I love it when Dorothy organizes things in ways that I didn't see coming. "I can't find that little doll with brown hair," she told me. "And I already looked in the bucket of dolls with eyes that open and close."
A few months ago at the open house for Dorothy's school, the art teacher had set up a table with a "guess the number of crayons in this jar" activity. She engaged with each student, let him or her guess three times, and the child always seemed to guess the right number on the third try. This went over Dorothy's head, and I had no idea at the time how often we would revisit that event -- "Can you BELIEVE that there were 77 crayons in the jar?!"

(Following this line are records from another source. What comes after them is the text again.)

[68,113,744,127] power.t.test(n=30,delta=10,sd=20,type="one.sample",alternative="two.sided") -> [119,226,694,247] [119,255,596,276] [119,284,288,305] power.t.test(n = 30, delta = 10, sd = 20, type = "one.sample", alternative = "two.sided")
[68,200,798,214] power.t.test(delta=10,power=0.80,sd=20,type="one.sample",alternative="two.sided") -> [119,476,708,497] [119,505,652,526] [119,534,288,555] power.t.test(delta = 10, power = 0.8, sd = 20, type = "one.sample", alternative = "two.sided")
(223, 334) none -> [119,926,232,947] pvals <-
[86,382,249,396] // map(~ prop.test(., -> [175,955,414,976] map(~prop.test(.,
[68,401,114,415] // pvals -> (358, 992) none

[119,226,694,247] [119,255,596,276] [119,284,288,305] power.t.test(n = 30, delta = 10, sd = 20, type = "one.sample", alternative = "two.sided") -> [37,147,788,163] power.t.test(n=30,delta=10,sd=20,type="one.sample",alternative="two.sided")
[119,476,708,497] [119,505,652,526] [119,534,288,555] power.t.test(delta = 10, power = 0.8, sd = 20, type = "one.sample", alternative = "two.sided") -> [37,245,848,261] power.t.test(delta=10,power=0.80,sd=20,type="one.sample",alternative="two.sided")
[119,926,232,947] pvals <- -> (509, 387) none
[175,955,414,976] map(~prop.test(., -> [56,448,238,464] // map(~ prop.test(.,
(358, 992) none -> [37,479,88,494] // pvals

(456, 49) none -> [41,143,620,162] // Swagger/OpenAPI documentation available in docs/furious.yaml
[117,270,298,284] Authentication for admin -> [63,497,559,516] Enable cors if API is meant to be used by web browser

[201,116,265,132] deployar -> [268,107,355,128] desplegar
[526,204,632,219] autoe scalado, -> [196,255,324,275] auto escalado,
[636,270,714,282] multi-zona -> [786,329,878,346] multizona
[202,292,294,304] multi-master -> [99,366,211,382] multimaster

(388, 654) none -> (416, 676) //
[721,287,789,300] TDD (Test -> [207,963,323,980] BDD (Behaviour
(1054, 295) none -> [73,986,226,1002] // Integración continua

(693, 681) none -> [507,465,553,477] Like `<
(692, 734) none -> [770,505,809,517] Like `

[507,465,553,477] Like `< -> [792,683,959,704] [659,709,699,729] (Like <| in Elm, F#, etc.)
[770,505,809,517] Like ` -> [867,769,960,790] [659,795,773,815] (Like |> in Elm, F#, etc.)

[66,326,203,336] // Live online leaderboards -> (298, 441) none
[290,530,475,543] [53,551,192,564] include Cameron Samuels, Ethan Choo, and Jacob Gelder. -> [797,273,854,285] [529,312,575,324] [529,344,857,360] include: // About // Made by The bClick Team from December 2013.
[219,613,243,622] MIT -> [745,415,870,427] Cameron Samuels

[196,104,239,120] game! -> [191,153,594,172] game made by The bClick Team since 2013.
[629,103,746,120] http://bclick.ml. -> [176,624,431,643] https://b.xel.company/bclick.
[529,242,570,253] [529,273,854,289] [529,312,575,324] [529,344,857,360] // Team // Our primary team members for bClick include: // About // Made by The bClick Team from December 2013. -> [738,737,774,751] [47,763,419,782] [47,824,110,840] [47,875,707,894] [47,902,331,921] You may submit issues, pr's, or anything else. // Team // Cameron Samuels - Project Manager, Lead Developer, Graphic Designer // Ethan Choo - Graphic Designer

Dorothy asks questions about math that I can't answer. The homework word problem was: "Ann had band-aids on two of her fingers. How many fingers were not hurt?" Dorothy asked me, "Out of five fingers, or ten?"
Dorothy said they were talking about cowboys in class. I grabbed a placemat map and pointed out the Western United States, and said a few sentences about how we expanded West. When I was done, Dorothy asked, "Why do you keep saying 'we?'"
I mentioned something to Dorothy about how she knows all her spelling words because she got them right on her test. She replied that she did not know if she got them right on the test. After further discussion, I figured out that the teacher grades the tests and sends them home in a folder; I file away the papers, and Dorothy never sees them, and she's been wondering this whole time how she did on her spelling tests.
I was preparing to watch the Notre Dame game, and in an effort to preoccupy Dorothy, I asked if she had any birthday presents she hadn't used yet that she could do during the game. "No," she said. "I mean, I haven't used the unicorn clay jewelry set, but it inquires the oven."
That football game was the pits, and Dorothy watched it with me and chimed-in often. Each time Cincinnati did something great and I fussed, Dorothy and her misplaced empathy would encourage me to "just think about how the other team is feeling right now."